Quelques années d'usines bruyantes, une poignée de concerts rock, des mobylettes pétaradantes, des tracteurs et tronçonneuses à plein régime, des courses de voitures et motos, la sono et la télé trop fortes ont eu raison de mes oreilles. Pas que je n'entende plus, mais j’entends des sifflements incessants. Un huuuu lugubre dans l'oreille droite, et un hiiii strident dans la gauche, vingt quatre heures sur vingt quatre. Au matin, après une nuit calme, j'entends l'eau du café frémir dans la casserole. Puis au fil de la journée mes acouphènes augmentent le volume pour égaler les agressions sonores accumulées. Pour les camoufler un peu je vis avec la musique, même la nuit en dormant. Une voiture qui klaxonne, des enfants qui crient en jouant, un accordéon criard ou une amie en colère augmentent l'ambiance sonore que mes oreilles inventent pendant une heure ou deux.

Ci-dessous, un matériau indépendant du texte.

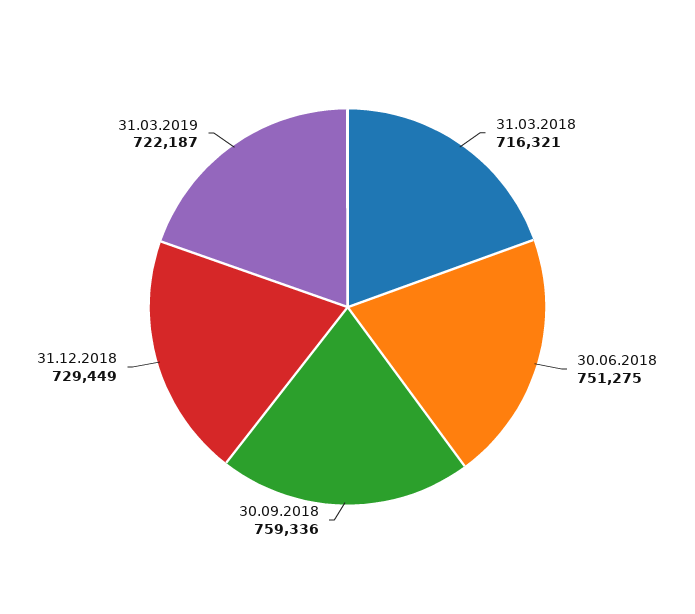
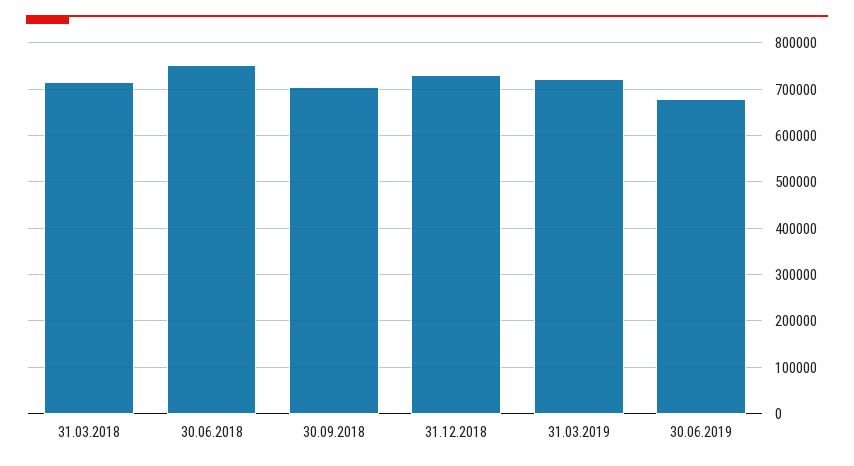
30.09.2018: 759336 -> 700000
30.06.2019: none -> 680000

Il n'y a rien à faire, du moins plus maintenant: Il m'aurait fallu faire avant. Faire attention à ce bien précieux qu'est l’ouïe. Ray Charles finançait des opérations de l'oreille et des appareils acoustiques parce que disait il « la cécité n'est qu'un désagrément, la surdité est un vrai handicap qui coupe du monde.»

Je suis passé chez un voisin tout à l'heure. Il faisait la fête avec des amis, Led Zeppelin et des percussions. Je ne suis resté que le temps de boire une bière et cela a suffit à augmenter la stridence de mon oreille gauche au point de ne presque plus entendre le huuuu, tellement le hiiii est présent.

Je ne suis pas sourd. J'entends très bien tout ce qui couvre ces sifflements et qui en les couvrant les augmentent. C'est une plaie de vivre ça. Comme si je m’étais tailladé le torse, une plaie ouverte peu à peu, par manque d'attention. Je suis responsable de cet état, ne me lamente pas ni ne me plaint. J'en parle à mes proches de temps en temps, mais personne n'arrive à mesurer le désagrément que je peux avoir à entendre crier ou parler trop fort. Toutes mes amitiés et ma compassion à ceux qui savent de quoi je parle.